Input material
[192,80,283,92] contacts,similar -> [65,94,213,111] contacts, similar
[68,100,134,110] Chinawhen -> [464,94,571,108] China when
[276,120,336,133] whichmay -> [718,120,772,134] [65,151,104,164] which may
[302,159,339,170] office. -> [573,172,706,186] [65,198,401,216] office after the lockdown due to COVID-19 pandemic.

* * *

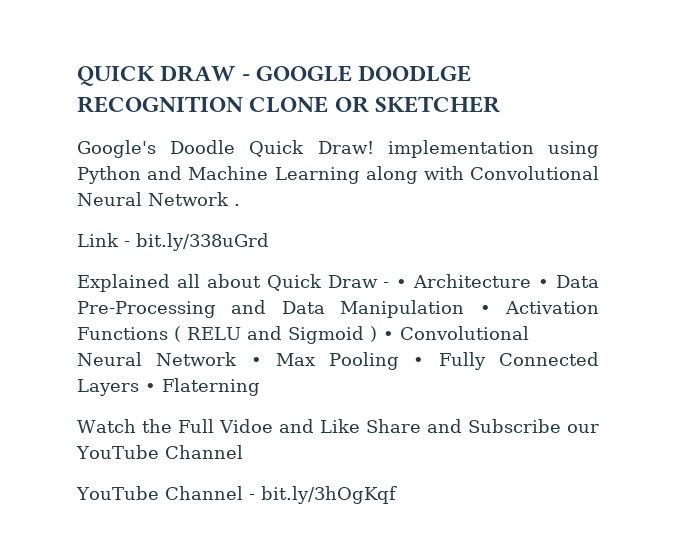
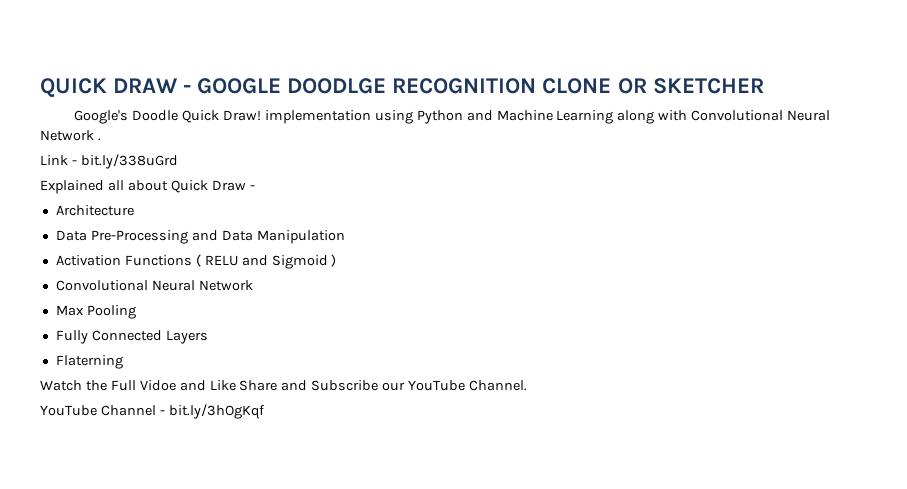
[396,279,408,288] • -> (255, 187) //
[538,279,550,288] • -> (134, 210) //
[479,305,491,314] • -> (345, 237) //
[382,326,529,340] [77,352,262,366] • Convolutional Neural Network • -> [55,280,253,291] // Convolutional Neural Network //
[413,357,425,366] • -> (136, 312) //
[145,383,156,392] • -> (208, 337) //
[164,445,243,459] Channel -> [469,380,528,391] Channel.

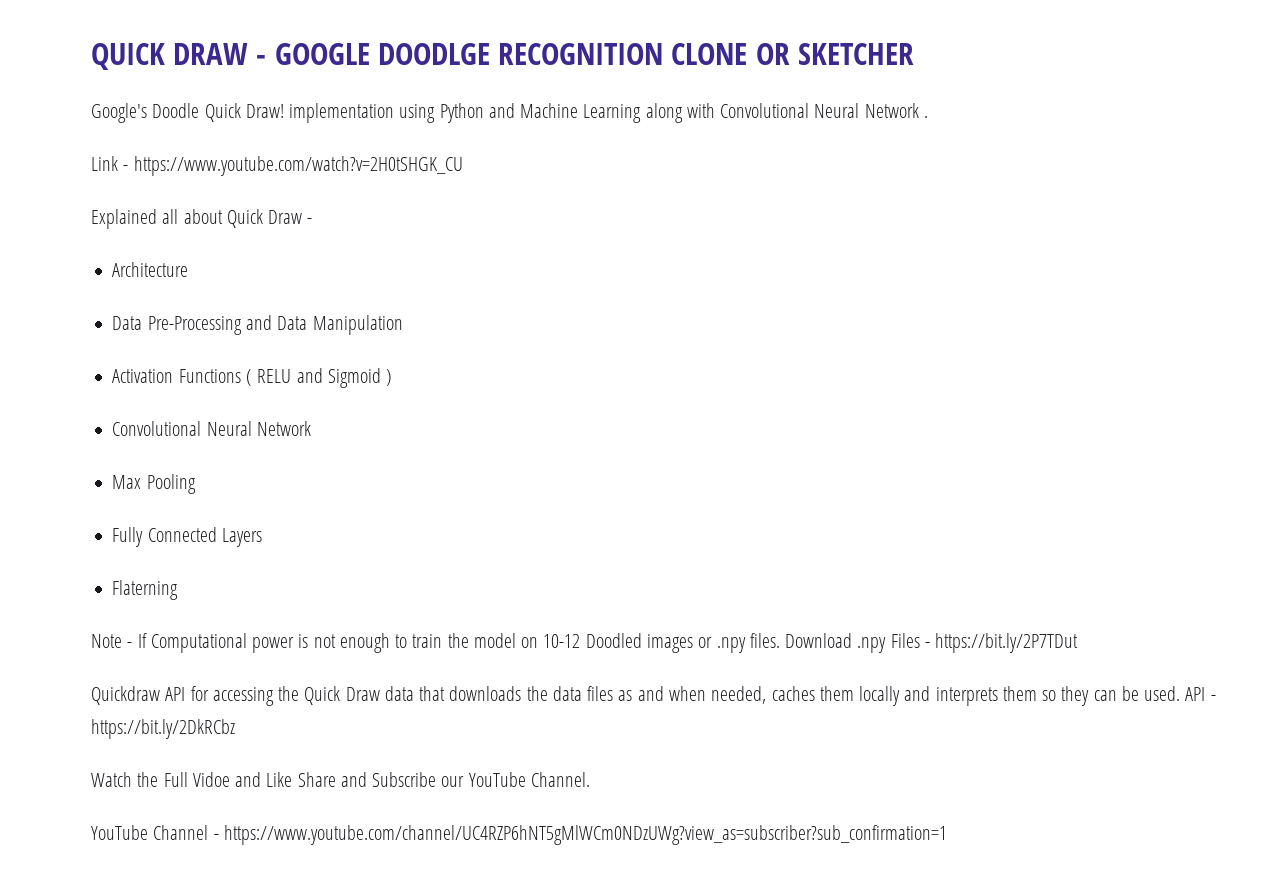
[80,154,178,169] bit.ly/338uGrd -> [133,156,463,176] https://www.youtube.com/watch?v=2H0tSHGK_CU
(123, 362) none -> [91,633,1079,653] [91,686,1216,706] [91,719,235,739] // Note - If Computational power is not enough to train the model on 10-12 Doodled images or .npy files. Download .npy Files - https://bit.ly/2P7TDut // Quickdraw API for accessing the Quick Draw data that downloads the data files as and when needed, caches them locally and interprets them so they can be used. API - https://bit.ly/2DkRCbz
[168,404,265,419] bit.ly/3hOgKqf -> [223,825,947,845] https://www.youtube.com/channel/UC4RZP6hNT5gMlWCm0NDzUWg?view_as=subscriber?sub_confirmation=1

Exercise directions
Copy out precisely the lines from the line with "[192,80,283,92] contacts,similar ->" to the line with "[302,159,339,170] office. ->" in the material above, including those two lines and omitting all the rest.

Output
[192,80,283,92] contacts,similar -> [65,94,213,111] contacts, similar
[68,100,134,110] Chinawhen -> [464,94,571,108] China when
[276,120,336,133] whichmay -> [718,120,772,134] [65,151,104,164] which may
[302,159,339,170] office. -> [573,172,706,186] [65,198,401,216] office after the lockdown due to COVID-19 pandemic.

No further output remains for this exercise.